_INSTRUCTIONS FOR THE TASK:_
Your result will be the set of lines with "allowHeaders", copied from the material below.

_RECORDS SHOWN:_
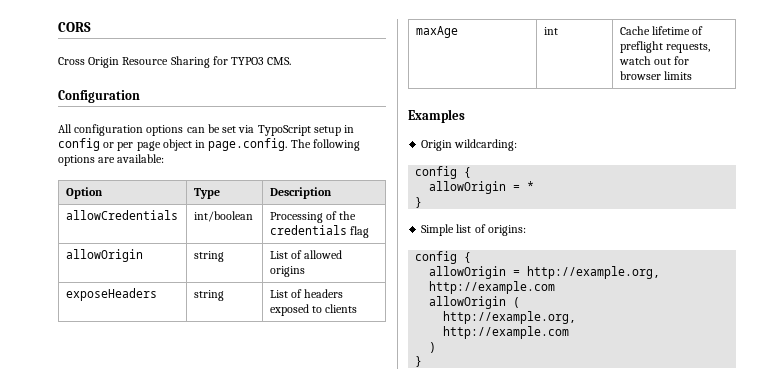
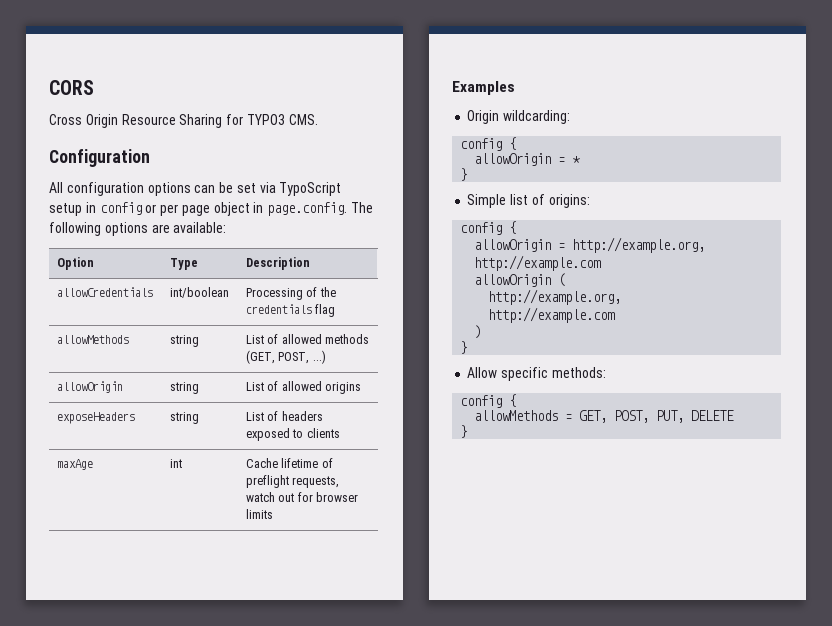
(370, 232) none -> [57,335,130,344] [170,335,200,347] [246,334,370,344] [246,350,326,364] // allowMethods | string | List of allowed methods (GET, POST, ...)
(423, 361) none -> [467,367,606,381] [460,394,517,408] [474,410,735,423] [460,425,468,438] // Allow specific methods: // config { // allowMethods = GET, POST, PUT, DELETE // }

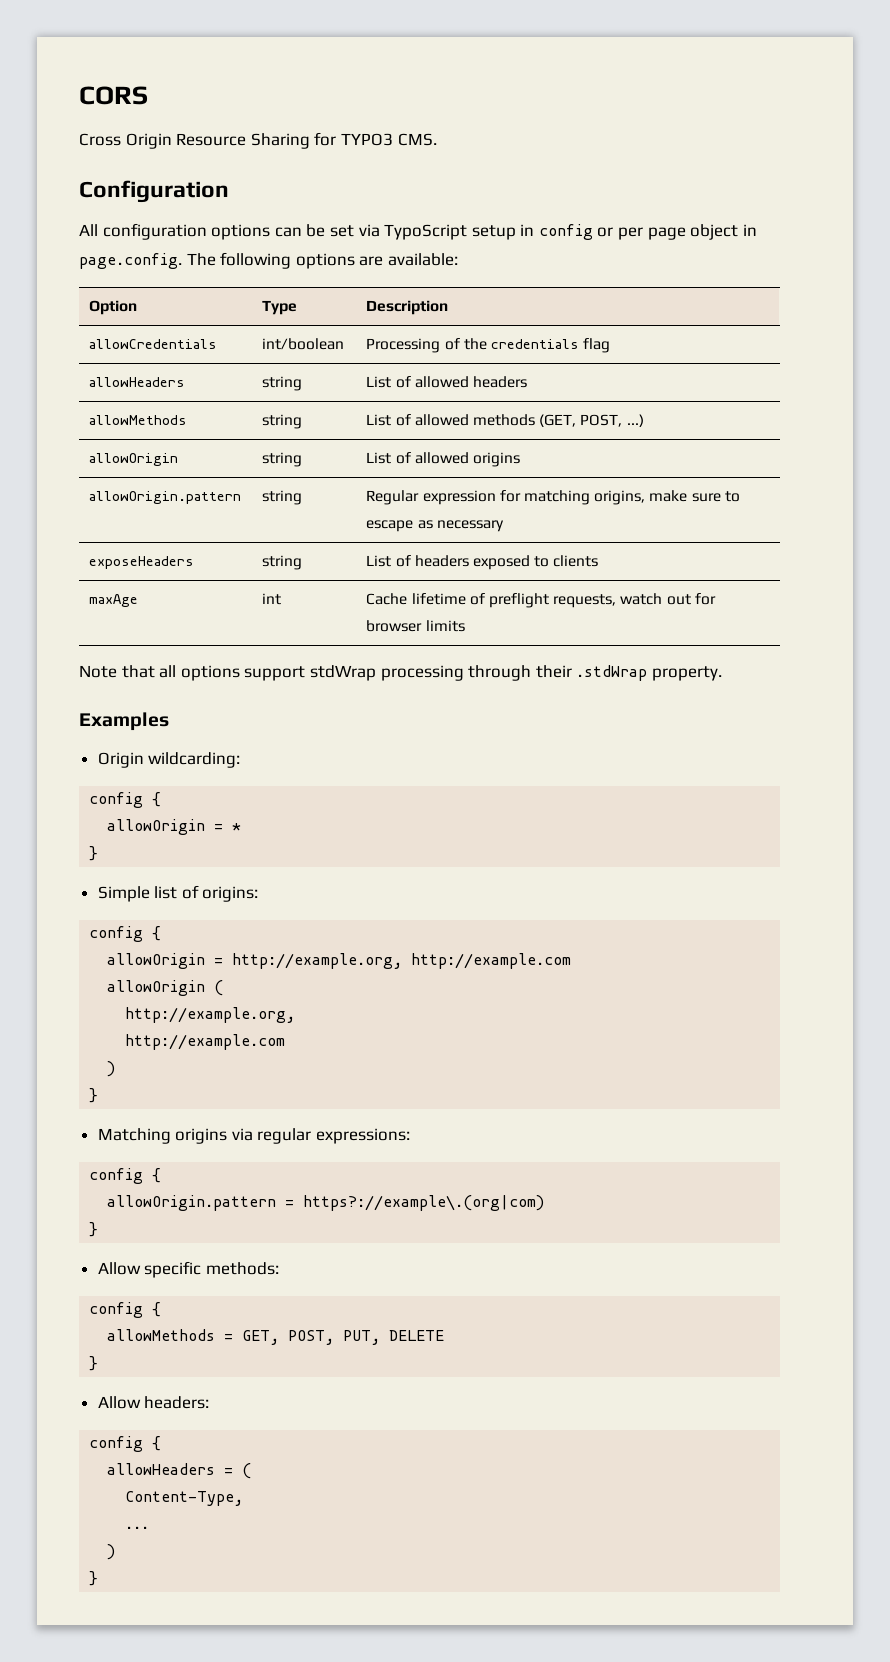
(336, 310) none -> [89,377,186,387] [262,376,303,391] [366,376,528,388] // allowHeaders | string | List of allowed headers
(362, 388) none -> [89,491,242,504] [262,490,303,505] [366,490,740,505] [366,520,504,532] // allowOrigin.pattern | string | Regular expression for matching origins, make sure to escape as necessary
(274, 514) none -> [79,665,722,681] // Note that all options support stdWrap processing through their .stdWrap property.
(468, 347) none -> [97,1128,411,1144] [89,1168,162,1184] [107,1195,545,1211] [89,1222,99,1237] // Matching origins via regular expressions: // config { // allowOrigin.pattern = https?://example\.(org|com) // }
(468, 431) none -> [97,1396,210,1409] [89,1436,162,1452] [107,1463,252,1479] [125,1491,244,1506] [125,1526,150,1529] [107,1544,116,1560] [89,1571,99,1586] // Allow headers: // config { // allowHeaders = ( // Content-Type, // ... // ) // }

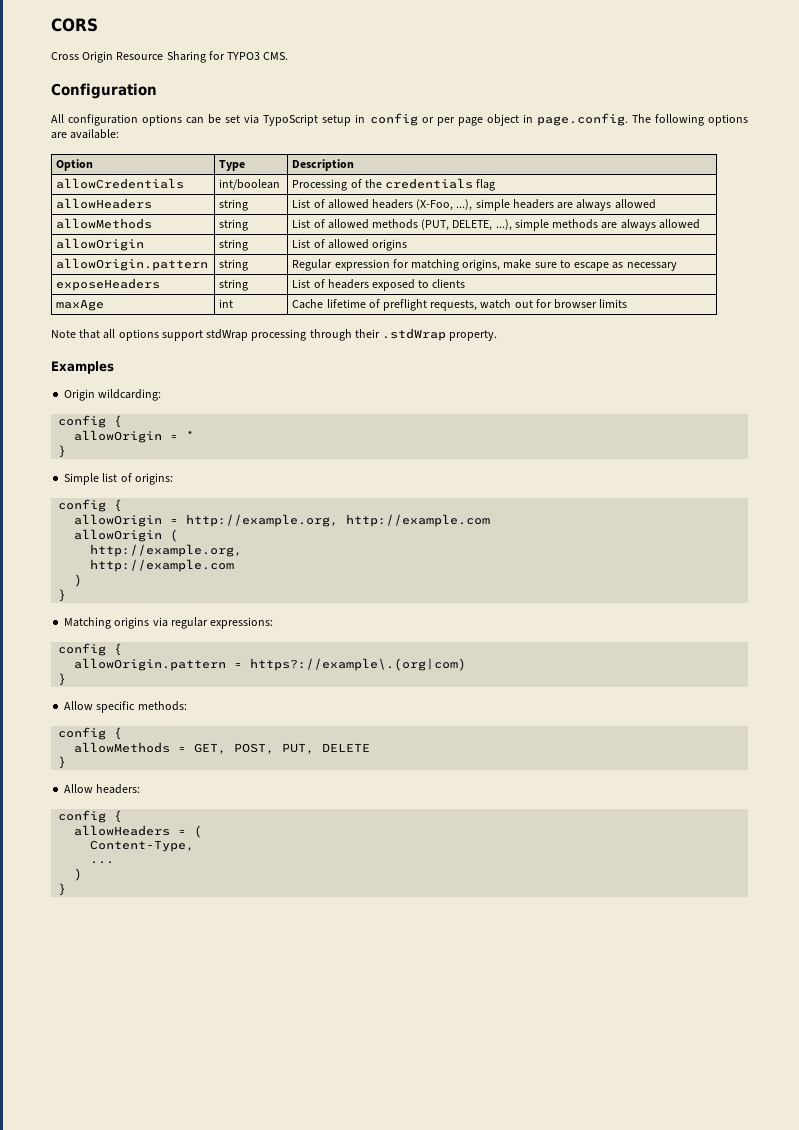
(528, 382) none -> [416,199,656,211] (X-Foo, ...), simple headers are always allowed
[539,414,644,427] (GET, POST, ...) -> [421,219,700,231] (PUT, DELETE, ...), simple methods are always allowed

_TASK OUTPUT:_
(336, 310) none -> [89,377,186,387] [262,376,303,391] [366,376,528,388] // allowHeaders | string | List of allowed headers
(468, 431) none -> [97,1396,210,1409] [89,1436,162,1452] [107,1463,252,1479] [125,1491,244,1506] [125,1526,150,1529] [107,1544,116,1560] [89,1571,99,1586] // Allow headers: // config { // allowHeaders = ( // Content-Type, // ... // ) // }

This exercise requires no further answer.